Data for analysis: Begin

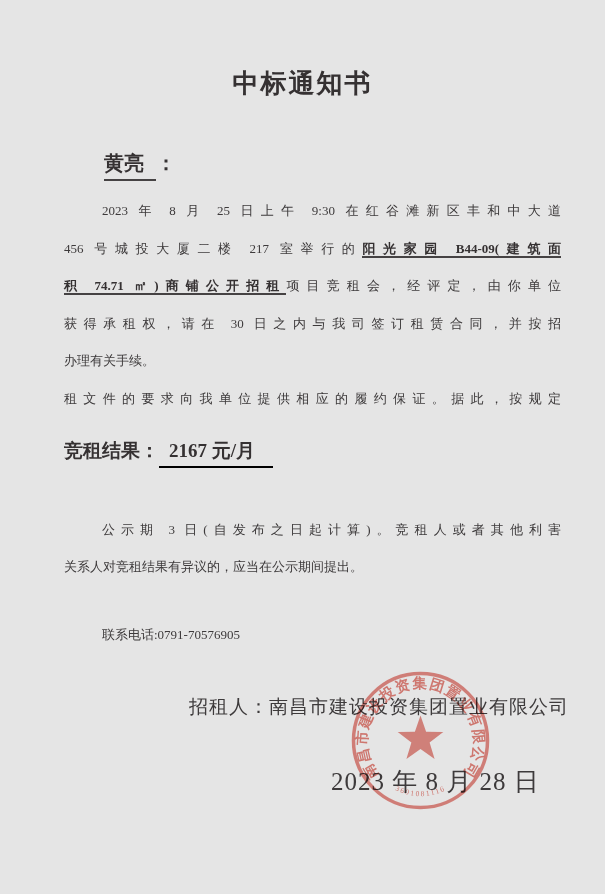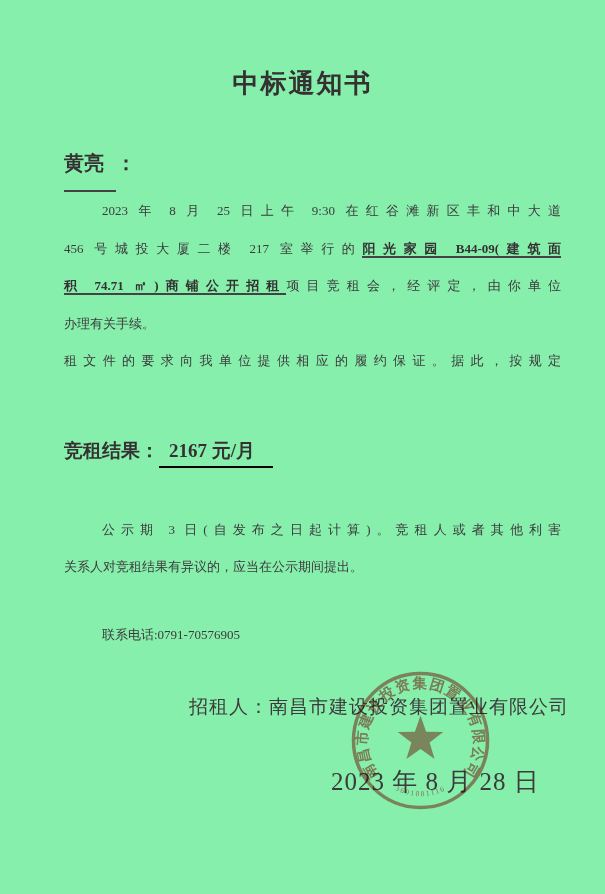--- a/index.html
+++ b/index.html
@@ -7,7 +7,7 @@
     position:relative;
     width:605px;height:894px;
     margin:0 auto;
-    background:#86efac;
+    background:#e5e5e5;
     overflow:hidden;
     font-family:"Liberation Serif","DejaVu Serif",serif;
     color:#3d3a3b;

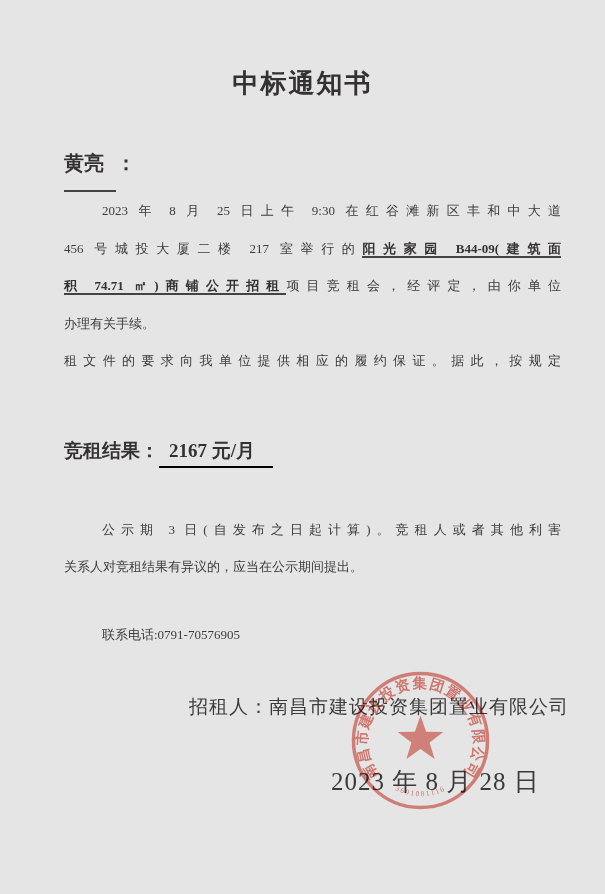--- a/index.html
+++ b/index.html
@@ -27,8 +27,9 @@
   }
   .recipient .uname{
     border-bottom:2px solid #454243;
-    padding:0 12px 13px 0;
+    padding:0 12px 2px 0;
     display:inline-block;
+    margin-left:40px;
   }
   .bodyblock{left:64px;width:497px;font-size:13px;}
   .para1{top:192px;}

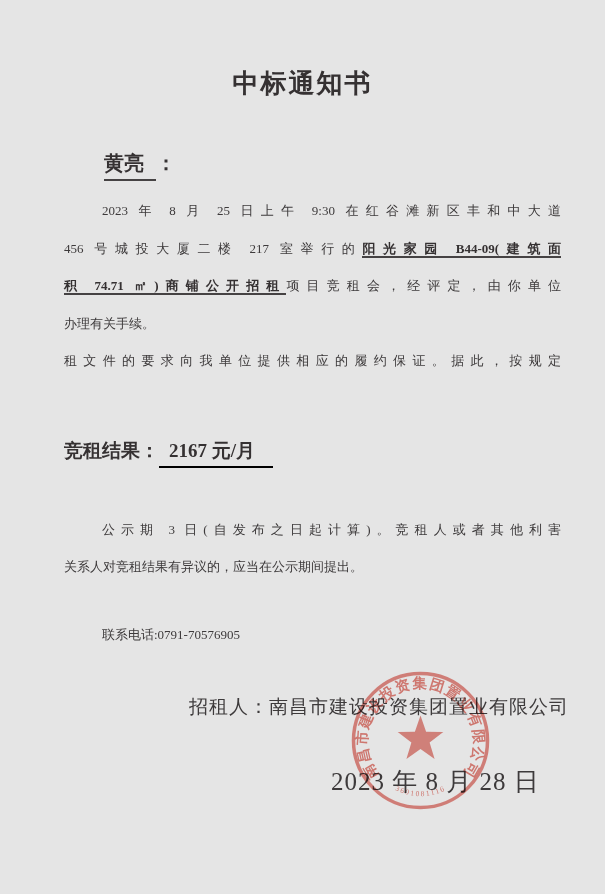--- a/index.html
+++ b/index.html
@@ -81,6 +81,7 @@
     <div class="line j indent"><span>2023 年 8 月 25 日上午 9:30 在红谷滩新区丰和中大道</span></div>
     <div class="line j"><span>456 号城投大厦二楼 217 室举行的</span><span class="hl">阳光家园 B44-09(建筑面</span></div>
     <div class="line j"><span class="hl">积 74.71 ㎡)商铺公开招租</span><span>项目竞租会，经评定，由你单位</span></div>
+    <div class="line j">获得承租权，请在 30 日之内与我司签订租赁合同，并按招</div>
     <div class="line">办理有关手续。</div>
     <div class="line j">租文件的要求向我单位提供相应的履约保证。据此，按规定</div>
   </div>

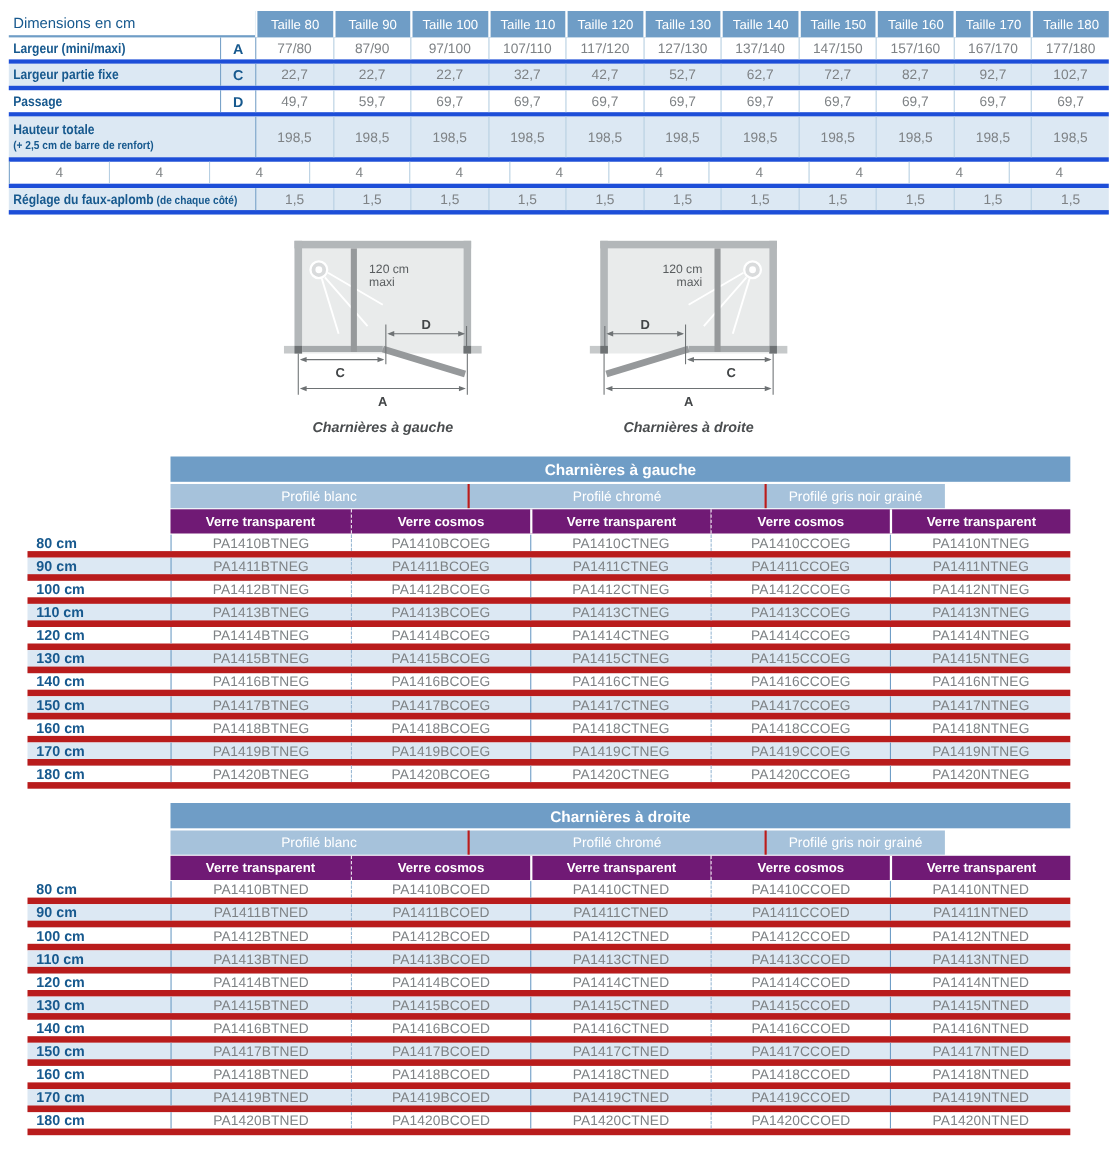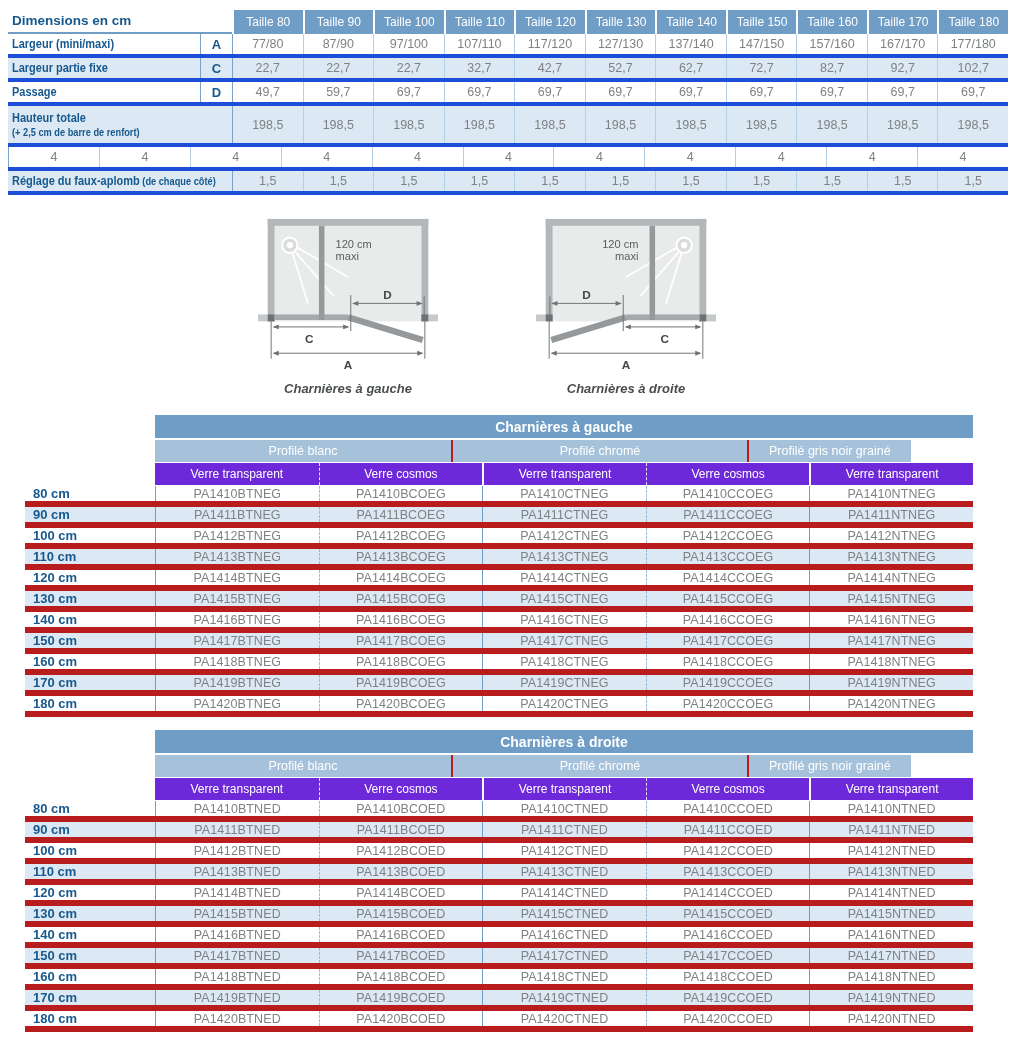--- a/index.html
+++ b/index.html
@@ -9,7 +9,7 @@
   
   .dims{position:absolute;left:8px;top:10px;width:1000px}
   .dt-header{display:flex;height:24px}
-  .dt-corner{width:224px;display:flex;align-items:flex-end;padding:0 0 4px 4px;color:#17598e;font-weight:700;font-size:13.5px;border-bottom:2px solid #6f9dc6}
+  .dt-corner{width:224px;display:flex;align-items:flex-end;padding:0 0 4px 4px;color:#17598e;font-weight:400;font-size:13.5px;border-bottom:2px solid #6f9dc6}
   .dt-head{flex:1;background:#6f9dc6;color:#fff;font-weight:400;font-size:12px;display:flex;align-items:center;justify-content:center;border-left:2px solid #fff;white-space:nowrap}
   .dt-row{display:flex;height:24px;border-bottom:4px solid #1d4ed8}
   .dt-row.stripe{background:#dce8f3}

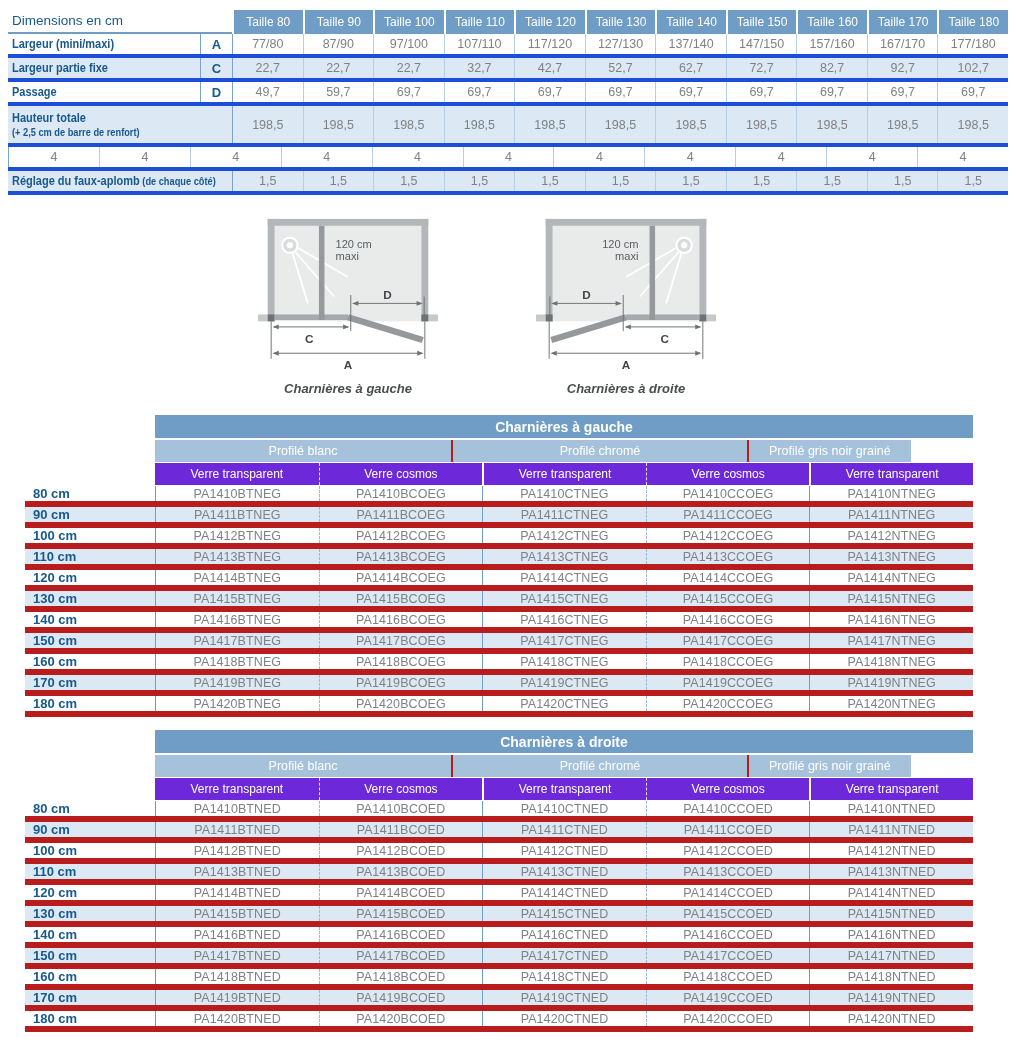--- a/index.html
+++ b/index.html
@@ -39,7 +39,7 @@
   .pt-title{width:818px;background:#6f9dc6;color:#fff;font-weight:700;font-size:14px;display:flex;align-items:center;justify-content:center}
   .pt-groups{display:flex;height:22px;margin-top:1.5px}
   .pt-group{background:#a6c2db;color:#fff;font-size:12.5px;display:flex;align-items:center;justify-content:center;white-space:nowrap}
-  .pt-group.g2{width:296px}
+  .pt-group.g2{width:270px}
   .pt-group.g1{width:163.6px}
   .pt-group.gap{border-left:2px solid #b91c1c}
   .pt-glass{display:flex;height:22px;margin-top:1.5px}

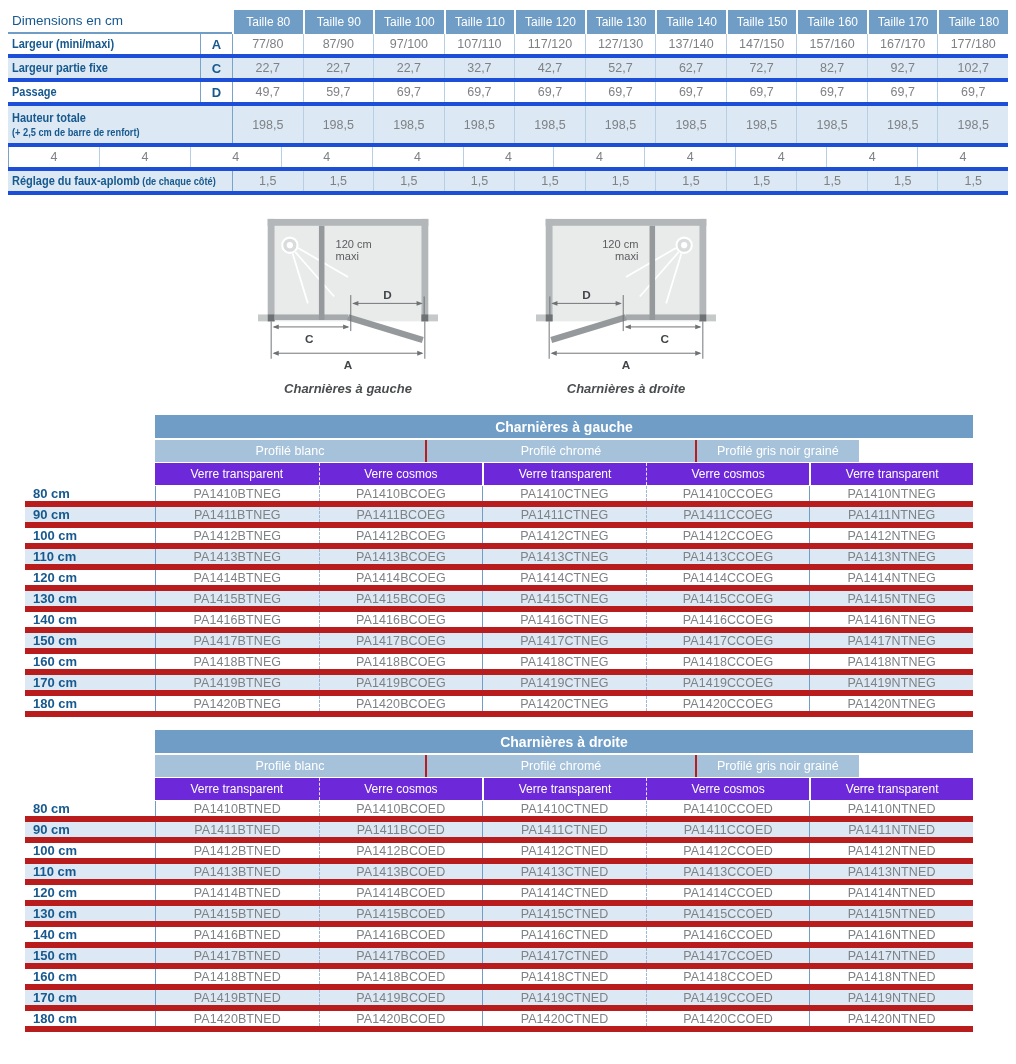--- a/index.html
+++ b/index.html
@@ -43,7 +43,7 @@
   .pt-group.g1{width:163.6px}
   .pt-group.gap{border-left:2px solid #b91c1c}
   .pt-glass{display:flex;height:22px;margin-top:1.5px}
-  .pt-glass-cell{width:163.6px;background:#6d28d9;color:#fff;font-size:12px;font-weight:400;display:flex;align-items:center;justify-content:center;white-space:nowrap}
+  .pt-glass-cell{width:163.6px;background:#701a75;color:#fff;font-size:12px;font-weight:700;display:flex;align-items:center;justify-content:center;white-space:nowrap}
   .gb-solid{border-left:2px solid #fff}
   .gb-dash{border-left:1px dashed rgba(255,255,255,.85)}
   .pt-rows{margin-top:1px}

Data for analysis: End

**What needs to be done:**
Leave the images out and print each entry exactly.

**Reply:**
--- a/index.html
+++ b/index.html
@@ -7,7 +7,7 @@
     position:relative;
     width:605px;height:894px;
     margin:0 auto;
-    background:#86efac;
+    background:#e5e5e5;
     overflow:hidden;
     font-family:"Liberation Serif","DejaVu Serif",serif;
     color:#3d3a3b;

--- a/index.html
+++ b/index.html
@@ -27,8 +27,9 @@
   }
   .recipient .uname{
     border-bottom:2px solid #454243;
-    padding:0 12px 13px 0;
+    padding:0 12px 2px 0;
     display:inline-block;
+    margin-left:40px;
   }
   .bodyblock{left:64px;width:497px;font-size:13px;}
   .para1{top:192px;}

--- a/index.html
+++ b/index.html
@@ -81,6 +81,7 @@
     <div class="line j indent"><span>2023 年 8 月 25 日上午 9:30 在红谷滩新区丰和中大道</span></div>
     <div class="line j"><span>456 号城投大厦二楼 217 室举行的</span><span class="hl">阳光家园 B44-09(建筑面</span></div>
     <div class="line j"><span class="hl">积 74.71 ㎡)商铺公开招租</span><span>项目竞租会，经评定，由你单位</span></div>
+    <div class="line j">获得承租权，请在 30 日之内与我司签订租赁合同，并按招</div>
     <div class="line">办理有关手续。</div>
     <div class="line j">租文件的要求向我单位提供相应的履约保证。据此，按规定</div>
   </div>

--- a/index.html
+++ b/index.html
@@ -9,7 +9,7 @@
   
   .dims{position:absolute;left:8px;top:10px;width:1000px}
   .dt-header{display:flex;height:24px}
-  .dt-corner{width:224px;display:flex;align-items:flex-end;padding:0 0 4px 4px;color:#17598e;font-weight:700;font-size:13.5px;border-bottom:2px solid #6f9dc6}
+  .dt-corner{width:224px;display:flex;align-items:flex-end;padding:0 0 4px 4px;color:#17598e;font-weight:400;font-size:13.5px;border-bottom:2px solid #6f9dc6}
   .dt-head{flex:1;background:#6f9dc6;color:#fff;font-weight:400;font-size:12px;display:flex;align-items:center;justify-content:center;border-left:2px solid #fff;white-space:nowrap}
   .dt-row{display:flex;height:24px;border-bottom:4px solid #1d4ed8}
   .dt-row.stripe{background:#dce8f3}

--- a/index.html
+++ b/index.html
@@ -39,7 +39,7 @@
   .pt-title{width:818px;background:#6f9dc6;color:#fff;font-weight:700;font-size:14px;display:flex;align-items:center;justify-content:center}
   .pt-groups{display:flex;height:22px;margin-top:1.5px}
   .pt-group{background:#a6c2db;color:#fff;font-size:12.5px;display:flex;align-items:center;justify-content:center;white-space:nowrap}
-  .pt-group.g2{width:296px}
+  .pt-group.g2{width:270px}
   .pt-group.g1{width:163.6px}
   .pt-group.gap{border-left:2px solid #b91c1c}
   .pt-glass{display:flex;height:22px;margin-top:1.5px}

--- a/index.html
+++ b/index.html
@@ -43,7 +43,7 @@
   .pt-group.g1{width:163.6px}
   .pt-group.gap{border-left:2px solid #b91c1c}
   .pt-glass{display:flex;height:22px;margin-top:1.5px}
-  .pt-glass-cell{width:163.6px;background:#6d28d9;color:#fff;font-size:12px;font-weight:400;display:flex;align-items:center;justify-content:center;white-space:nowrap}
+  .pt-glass-cell{width:163.6px;background:#701a75;color:#fff;font-size:12px;font-weight:700;display:flex;align-items:center;justify-content:center;white-space:nowrap}
   .gb-solid{border-left:2px solid #fff}
   .gb-dash{border-left:1px dashed rgba(255,255,255,.85)}
   .pt-rows{margin-top:1px}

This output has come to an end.